Dieser Artikel zielt darauf ab, die grundlegenden Prinzipien, experimentellen Verfahren, technischen Vorteile und typischen Anwendungs-szenarien (Histonmodifikation, Lokalisierung von Transkriptionsfaktoren) von CUT&Tag systematisch zu analysieren, um grundlegenden und klinischen Forschern zu helfen, die zugrunde liegende Logik und den praktischen Wert dieser Technologie schnell zu erfassen und methodologische Unterstützung für die Durchführung von hochauflösenden Untersuchungen zu bieten. epigenetische Forschung.

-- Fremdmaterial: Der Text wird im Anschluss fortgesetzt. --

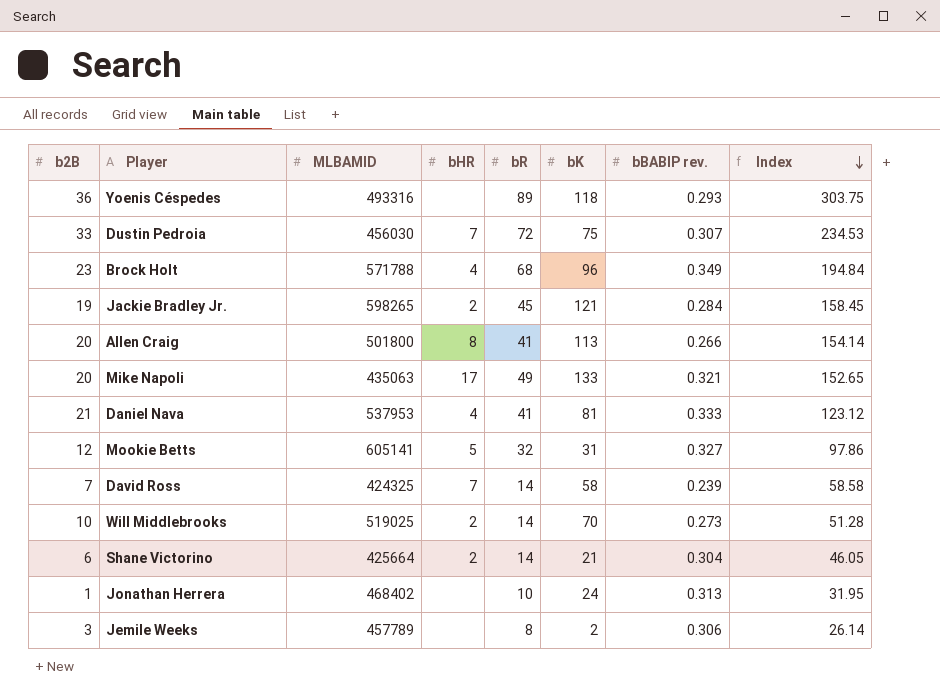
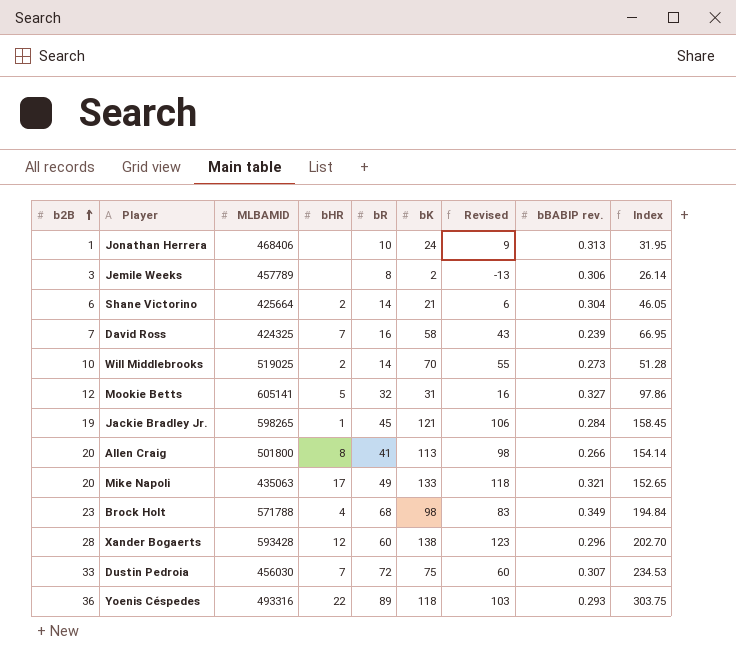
row order: Index descending -> b2B ascending
column Revised | formula: none -> [bK] - 15
row Daniel Nava: 21 | 537953 | 4 | 41 | 81 | 0.333 | 123.12 -> none
Jonathan Herrera | MLBAMID: 468402 -> 468406
David Ross | bR: 14 -> 16
David Ross | Index: 58.58 -> 66.95
Jackie Bradley Jr. | bHR: 2 -> 1
Brock Holt | bK: 96 -> 98
row Xander Bogaerts: none -> 28 | 593428 | 12 | 60 | 138 | 123 | 0.296 | 202.70
Yoenis Céspedes | bHR: none -> 22

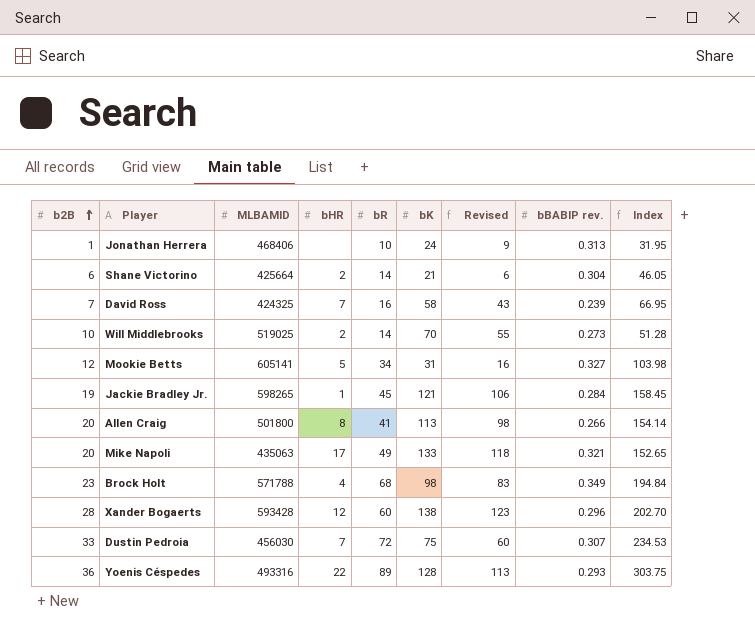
row Jemile Weeks: 3 | 457789 | none | 8 | 2 | -13 | 0.306 | 26.14 -> none
Mookie Betts | bR: 32 -> 34
Mookie Betts | Index: 97.86 -> 103.98
Yoenis Céspedes | bK: 118 -> 128
Yoenis Céspedes | Revised: 103 -> 113

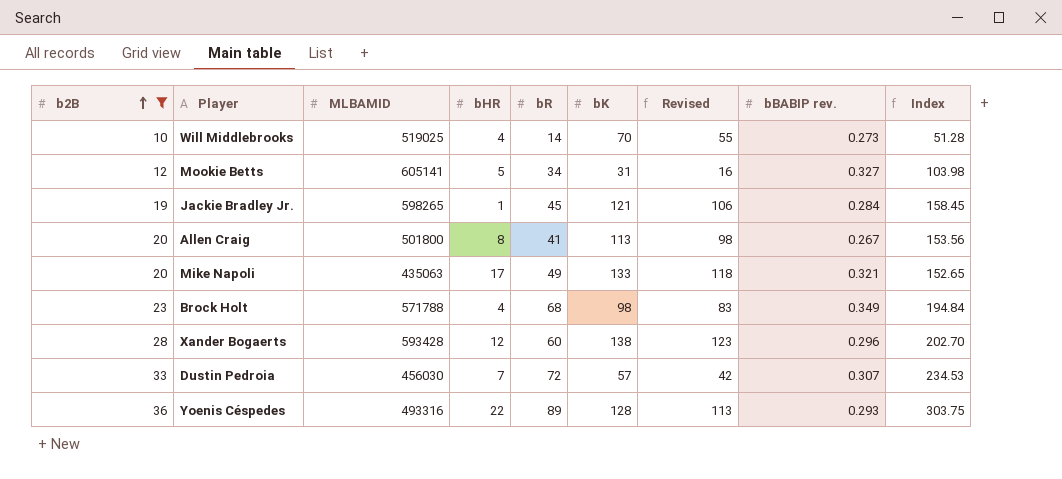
filter: none -> b2B >= 10
Will Middlebrooks | bHR: 2 -> 4
Allen Craig | bBABIP rev.: 0.266 -> 0.267
Allen Craig | Index: 154.14 -> 153.56
Dustin Pedroia | bK: 75 -> 57
Dustin Pedroia | Revised: 60 -> 42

Was ist CUT&Tag-Sequenzierung?
CUT&Tag ist eine antikörpergesteuerte Forschungs-technologie zur Untersuchung von DNA-Protein-Interaktionen. Sie verwendet eine modifizierte Tn5-Transposase, um den DNA-Bereich, der an das Zielprotein gebunden ist, präzise zu spalten und direkt Sequenzierungsadapter hinzuzufügen, was eine schnelle Konstruktion von Hochdurchsatz-Sequenzierungsbibliotheken ermöglicht. Das grundlegende Prinzip ist: Antikörper werden verwendet, um spezifische Proteine (wie Histonmodifizierer oder Transkriptionsfaktoren) zu erkennen, das Tn5-Transposase-Komplex, das den Sequenzierungsadapter trägt, wird gezielt an den Ziel-DNA-Bereich gebunden. Magnesiumionen aktivieren die Transposase, um die DNA zu spalten und den Adapter einzufügen, und schließlich ergibt die PCR-Amplifikation die Sequenzierungsbibliothek.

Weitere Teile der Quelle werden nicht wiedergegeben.